Post by _EAllusion »

Maksutov wrote:This isn't a bunch of black boxes.

We know what each of the sensory organs does. We know how to enhance, repair, even replace parts of them. We know where they tie into the brain. We know where they tie into the brain. We have watched activity in those areas in real time. The combination of sensory inputs, organizing faculties and other neurological features we are only beginning to understand--but will--constitute consciousness.

Note that I did not need to use the terms "physicalism" or "materialism" or "idealism" or "philosophy" or any other abstraction beyond the facts above. I did not even use the words "irrelevant", "red herring", or "anachronism", either, in reference to the insistence on dualism and defense of arguments in support of it. :lol:
I'm not saying it is a bunch of black boxes. I used to work in a neuroscience lab Mak. I focused on physiological psych in college. I think you'll have to trust that I know a fair amount about the science of the brain.

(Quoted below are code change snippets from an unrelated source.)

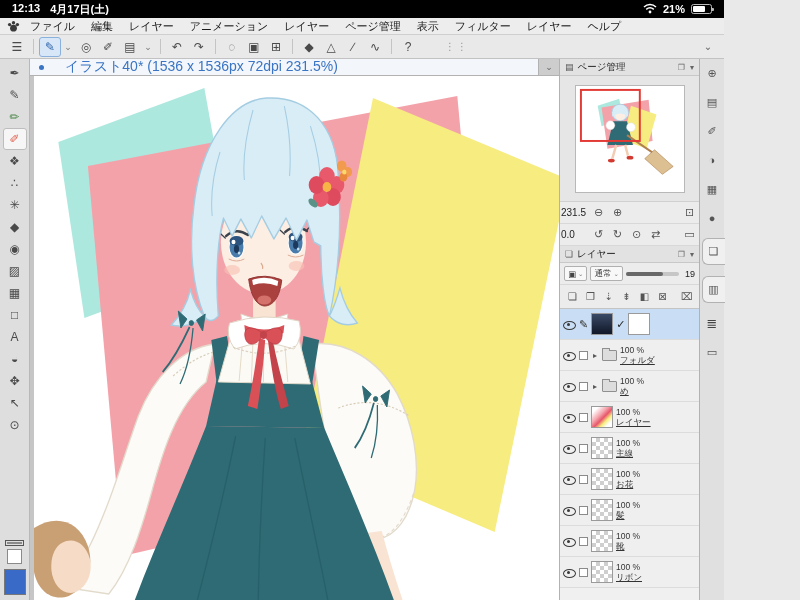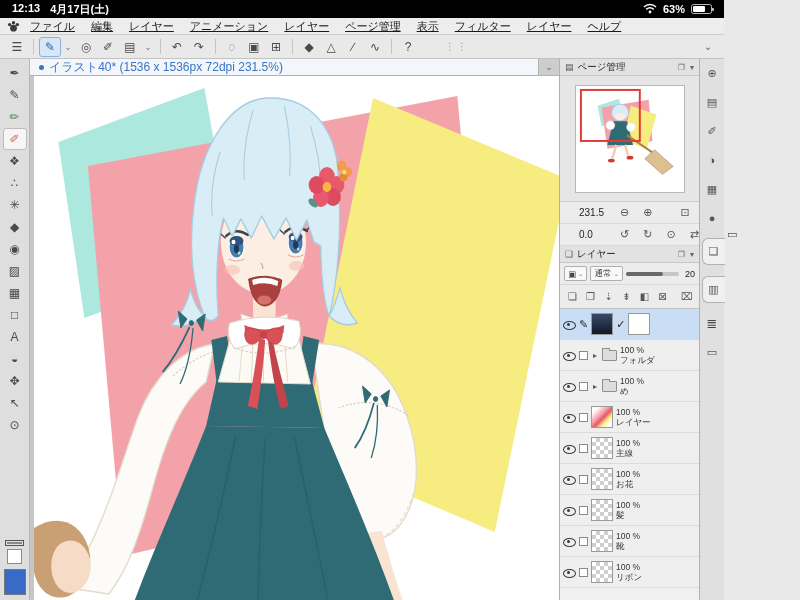--- a/index.html
+++ b/index.html
@@ -11,21 +11,21 @@
   
   .status-bar{height:18px;background:#000;color:#fff;font-size:11px;display:flex;align-items:center;padding:0 12px;flex:none;}
   .status-left{display:flex;gap:10px;font-weight:bold;}
   .status-right{margin-left:auto;display:flex;align-items:center;gap:6px;font-weight:bold;}
   .battery{width:21px;height:10px;border:1px solid #bbb;border-radius:2.5px;position:relative;}
   .battery::after{content:"";position:absolute;right:-3px;top:2.5px;width:2px;height:3.5px;background:#bbb;border-radius:0 1px 1px 0;}
   .battery-fill{position:absolute;left:1px;top:1px;bottom:1px;width:63%;background:#fff;border-radius:1px;}
 
   
   .menu-bar{height:17px;background:#ededed;border-bottom:1px solid #cfcfcf;display:flex;align-items:center;padding-left:7px;font-size:11px;color:#1a1a1a;flex:none;}
-  .menu-item{padding:0 8px;text-decoration:underline;}
+  .menu-item{padding:0 8px;}
   .app-logo{display:flex;align-items:center;margin-right:2px;}
 
   
   .toolbar{height:24px;background:#e9e9e9;border-bottom:1px solid #c2c2c2;display:flex;align-items:center;padding:0 6px;flex:none;}
   .tb{width:22px;height:20px;font-size:12px;color:#4a4a4a;display:flex;align-items:center;justify-content:center;border-radius:3px;}
   .tb.selected{background:#d8e7f8;border:1px solid #8ab0dc;color:#2b62aa;}
   .tb.small{width:14px;font-size:9px;color:#777;}
   .sep{width:1px;height:15px;background:#c4c4c4;margin:0 5px;}
   .grab{margin-left:26px;color:#9a9a9a;font-size:10px;letter-spacing:2px;}
   .tb-overflow{margin-left:auto;color:#666;font-size:10px;width:20px;text-align:center;}
@@ -40,38 +40,38 @@
   .tool.green{color:#4e8a4e;}
   .tool.coral{color:#e0604e;}
   .color-chips{margin-top:auto;display:flex;flex-direction:column;align-items:center;gap:5px;padding-bottom:5px;}
   .chip{width:15px;height:15px;border:1px solid #8a8a8a;}
   .chip.main{outline:1px solid #555;outline-offset:1px;}
   .accent-swatch{width:22px;height:26px;border:1px solid #777;}
 
   
   .center{flex:1;display:flex;flex-direction:column;min-width:0;}
   .tab-bar{height:17px;background:#cdcdcd;border-bottom:1px solid #b2b2b2;display:flex;align-items:stretch;flex:none;}
-  .doc-tab{flex:1;background:#f3f7fb;display:flex;align-items:center;gap:5px;padding:0 9px;border-right:1px solid #b2b2b2;font-size:12px;color:#3a74c4;white-space:nowrap;overflow:hidden;}
+  .doc-tab{flex:1;background:#f3f7fb;display:flex;align-items:center;gap:21px;padding:0 9px;border-right:1px solid #b2b2b2;font-size:14px;color:#3a74c4;white-space:nowrap;overflow:hidden;}
   .unsaved-dot{width:5px;height:5px;border-radius:50%;background:#3a74c4;flex:none;}
   .tab-end{width:20px;color:#666;font-size:9px;display:flex;align-items:center;justify-content:center;}
   .canvas{flex:1;background:#c6c6c6;padding-left:4px;min-height:0;}
   .page{width:100%;height:100%;background:#fff;overflow:hidden;}
   svg.illust{display:block;width:100%;height:100%;}
 
   
   .right-panel{width:140px;background:#ececec;border-left:1px solid #b2b2b2;display:flex;flex-direction:column;flex:none;font-size:10px;color:#333;}
   .panel-header{height:17px;background:#e2e2e2;border-bottom:1px solid #c8c8c8;display:flex;align-items:center;gap:4px;padding:0 5px;flex:none;}
   .ph-icon{font-size:9px;color:#555;}
   .panel-title{font-size:9.5px;color:#222;}
   .ph-actions{margin-left:auto;display:flex;gap:5px;}
   .ph-btn{font-size:8px;color:#666;}
   .nav-thumb-wrap{height:126px;background:#e6e6e6;display:flex;align-items:center;justify-content:center;border-bottom:1px solid #d0d0d0;flex:none;}
   .nav-thumb{width:110px;height:108px;background:#fff;border:1px solid #b8b8b8;}
   .nav-thumb svg{display:block;width:100%;height:100%;}
-  .nav-row{height:22px;display:flex;align-items:center;gap:14px;padding:0 19px;border-bottom:1px solid #d8d8d8;flex:none;}
+  .nav-row{height:22px;display:flex;align-items:center;gap:2px;padding:0 1px;border-bottom:1px solid #d8d8d8;flex:none;}
   .nav-value{font-size:10px;color:#222;min-width:27px;}
   .nav-btn{width:17px;height:16px;font-size:11px;color:#555;display:flex;align-items:center;justify-content:center;}
   .nav-spacer{flex:1;}
   .blend-row{height:22px;display:flex;align-items:center;gap:3px;padding:0 4px;border-bottom:1px solid #d8d8d8;flex:none;}
   .mini-dd{height:15px;border:1px solid #b0b0b0;background:#f8f8f8;border-radius:2px;display:flex;align-items:center;font-size:8.5px;color:#444;padding:0 3px;gap:2px;}
   .dd-caret{font-size:6.5px;color:#777;}
   .opacity-slider{flex:1;height:4px;background:#c6c6c6;border-radius:2px;position:relative;}
   .opacity-fill{position:absolute;left:0;top:0;bottom:0;width:70%;background:#686868;border-radius:2px;}
   .opacity-value{font-size:9px;min-width:13px;text-align:right;color:#222;}
   .layer-actions{height:24px;display:flex;align-items:center;gap:3px;padding:0 5px;border-bottom:1px solid #c4c4c4;flex:none;}
@@ -88,21 +88,21 @@
   .folder-ico{width:15px;height:11px;background:#dddddd;border:1px solid #8f8f8f;border-radius:1px;position:relative;flex:none;}
   .folder-ico::before{content:"";position:absolute;left:-1px;top:-3px;width:6px;height:2px;background:#dddddd;border:1px solid #8f8f8f;border-bottom:none;border-radius:1px 1px 0 0;}
   .thumb{width:22px;height:22px;border:1px solid #9a9a9a;flex:none;background:#fff;}
   .thumb.checker{background-image:repeating-conic-gradient(#cfcfcf 0 25%,#ffffff 0 50%);background-size:8px 8px;}
   .thumb.artwork{background:linear-gradient(135deg,#ffffff 15%,#f4a3ab 40%,#e8566b 55%,#f7ec80 70%,#ffffff 85%);}
   .thumb.dark{background:linear-gradient(180deg,#3a4a66,#101828);}
   .edit-glyph{font-size:11px;color:#333;flex:none;}
   .check-mark{font-size:11px;color:#222;flex:none;}
   .layer-meta{display:flex;flex-direction:column;line-height:1.2;overflow:hidden;}
   .layer-opacity{font-size:8.5px;color:#333;white-space:nowrap;}
-  .layer-name{font-size:8.5px;color:#333;white-space:nowrap;}
+  .layer-name{font-size:8.5px;color:#333;white-space:nowrap;text-decoration:underline;}
 
   
   .right-strip{width:25px;background:#e0e0e0;border-left:1px solid #b2b2b2;display:flex;flex-direction:column;align-items:center;padding-top:5px;gap:11px;flex:none;}
   .strip-btn{width:18px;height:18px;font-size:11px;color:#555;display:flex;align-items:center;justify-content:center;flex:none;}
   .strip-btn.tab{width:23px;height:27px;background:#f0f0f0;border:1px solid #b2b2b2;border-right:none;border-radius:6px 0 0 6px;margin-left:2px;}
   .strip-btn.big{font-size:13px;color:#444;}
 </style>
 </head>
 <body>
 
@@ -112,21 +112,21 @@
     <div class="status-left">
       <span>12:13</span>
       <span>4月17日(土)</span>
     </div>
     <div class="status-right">
       <span><svg width="14" height="11" viewBox="0 0 14 11">
             <path d="M1,4 C4.5,0.8 9.5,0.8 13,4" stroke="#fff" stroke-width="1.5" fill="none"></path>
             <path d="M3.2,6.4 C5.5,4.5 8.5,4.5 10.8,6.4" stroke="#fff" stroke-width="1.5" fill="none"></path>
             <circle cx="7" cy="9" r="1.4" fill="#fff"></circle>
           </svg></span>
-      <span>63%</span>
+      <span>21%</span>
       <span class="battery">
           <span class="battery-fill"></span>
         </span>
     </div>
   </div>
 
   <div class="menu-bar">
     <span class="app-logo">
         <svg width="13" height="13" viewBox="0 0 13 13">
           <circle cx="6.5" cy="8.2" r="3.4" fill="#3a3a3a"></circle>
@@ -379,21 +379,21 @@
           <span>▣</span>
           <span class="dd-caret">⌄</span>
         </span>
         <span class="mini-dd">
           <span>通常</span>
           <span class="dd-caret">⌄</span>
         </span>
         <span class="opacity-slider">
             <span class="opacity-fill"></span>
           </span>
-        <span class="opacity-value">20</span>
+        <span class="opacity-value">19</span>
       </div>
       <div class="layer-actions">
         <button class="la-btn">❏</button>
         <button class="la-btn">❐</button>
         <button class="la-btn">⇣</button>
         <button class="la-btn">⇟</button>
         <button class="la-btn">◧</button>
         <button class="la-btn">⊠</button>
         <button class="la-btn trash">⌧</button>
       </div>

I think what I asked you to consider didn't actually land. Imagine that your experience of color (the greeness of green if you will) was purely mental. There is no "green" in the world out there - only in your thoughts. This does not mean there isn't a photons of different wavelengths. It means that "greeness" is a mental property. Imagine the feeling of a solid object. I'm sure you know that solid objects are almost entirely made up of empty space. Their firmness is you detecting electromagnetic interactions. Let's say the experience of "solid" is a mental construct. Now, if you are holding onto that notion, apply it to every other category of property you normally think of as physical. Time, space, etc. Even the very language you use to describe quantum mechanics and how the brain operates in the world is entirely made up of metal constructs. The only thing you ever get know are mental properties and therefore the world as you know it is purely mental.

I'm not saying this position is correct. I'm asking you to hold it in your brain for a second to contemplate it. Do you see how simply pointing out that only things with brains have consciousness doesn't refute it?